Holcomb v. Commissioner

68 T.C. 786, 1977 U.S. Tax Ct. LEXIS 64
CourtUnited States Tax Court
DecidedAugust 29, 1977
DocketDocket No. 8402-75
StatusPublished
Cited by2 cases

This text of 68 T.C. 786 (Holcomb v. Commissioner) is published on Counsel Stack Legal Research, covering United States Tax Court primary law. Counsel Stack provides free access to over 12 million legal documents including statutes, case law, regulations, and constitutions.

Bluebook
Holcomb v. Commissioner, 68 T.C. 786, 1977 U.S. Tax Ct. LEXIS 64 (tax 1977).

Opinion

Hall, Judge:

Respondent determined a $3,541.17 deficiency in petitioners’ 1972 income tax. Another issue having been conceded by petitioners, the sole issue for decision is the amount of income petitioners received in 1972 under an installment sale of a land contract.

FINDINGS OF FACT

Some of the facts are stipulated and are so found.

At the time they filed their petition, petitioners resided in Houston, Tex. Glenda Holcomb is a party solely by virtue of having filed a joint return with her husband, and we shall be referring only to Richard Holcomb when we refer to petitioner.

On May 12, 1972, petitioner entered into a written Earnest Money Contract (May contract) with J. Kelly Elliott, trustee, under which petitioner agreed to purchase from Elliott, and Elliott agreed to sell, a tract of approximately 2,440 acres of land in Kimble County, Tex. To bind the transaction, petitioner deposited earnest money of $10,000 with Blackburn Abstract Co., a title company acting as escrow agent.

The purchase price of the land was $366,090, which petitioner agreed to pay in the following manner: (1) $50,000 in cash, of which the $10,000 deposit by petitioner as earnest money would be a part; (2) by paying a preexisting installment promissory note having an unpaid balance of $254,329.90, to the lien of which the property was subject; and (3) by giving a promissory note for the remaining $61,760.10, at 6-percent interest, with payments on the principal due in 10 installments beginning in 1982, secured by a second lien on the property.

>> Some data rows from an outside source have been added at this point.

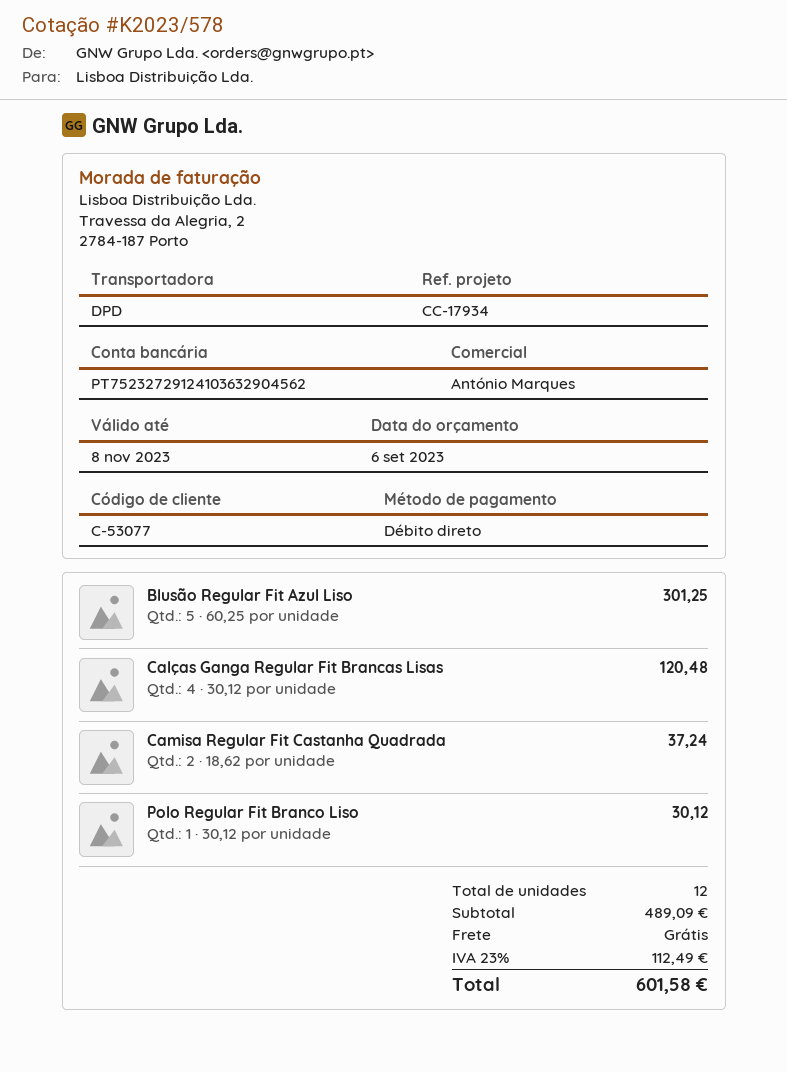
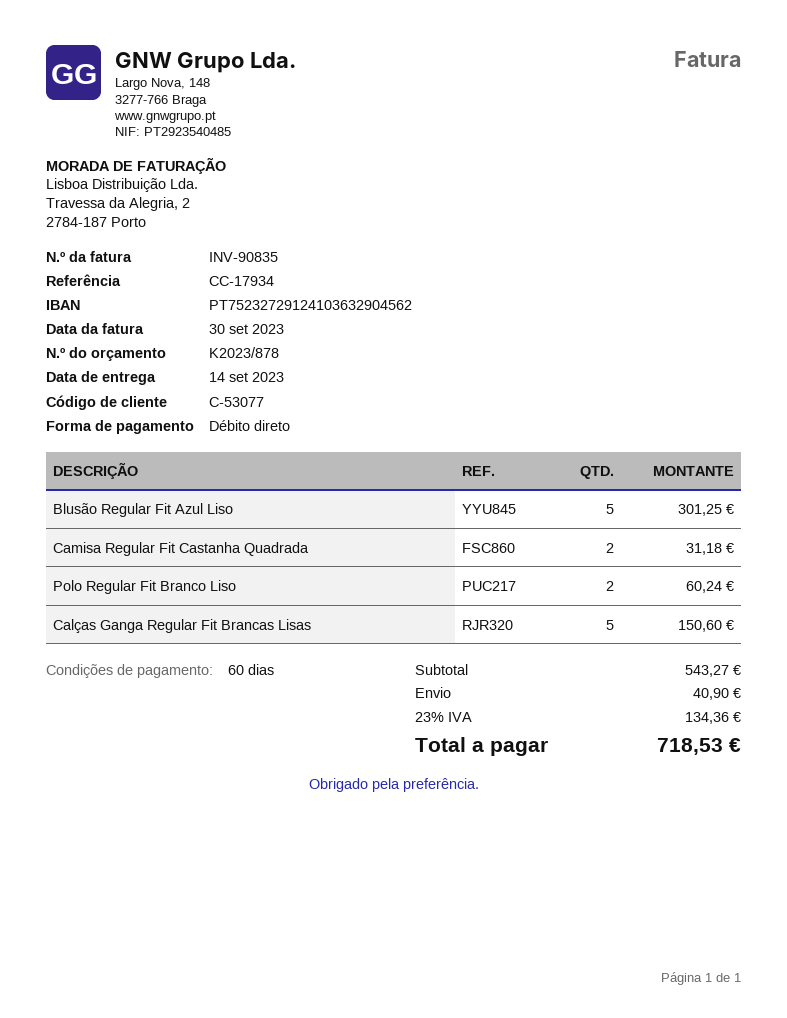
quote number: K2023/578 -> K2023/878
Calças Ganga Regular Fit Brancas Lisas: 4 for 120.48 -> 5 for 150.60
Camisa Regular Fit Castanha Quadrada: 2 for 37.24 -> 2 for 31.18
Polo Regular Fit Branco Liso: 1 for 30.12 -> 2 for 60.24
subtotal: 489.09 -> 543.27
shipping: 0.00 -> 40.90
tax: 23% = 112.49 -> 23% = 134.36
total: 601.58 -> 718.53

The May contract between petitioner and Elliott contained many provisions frequently found in contracts for the sale of land. For example, in the event Elliott could not furnish marketable title, petitioner was entitled to have his earnest money refunded, to seek specific performance, or to seek such other relief as may be provided by law. However, if Elliott were able to provide marketable title but petitioner failed to make the down payment and close the sale, the contract provided that Elliott’s sole remedy was to retain the earnest money as liquidated damages.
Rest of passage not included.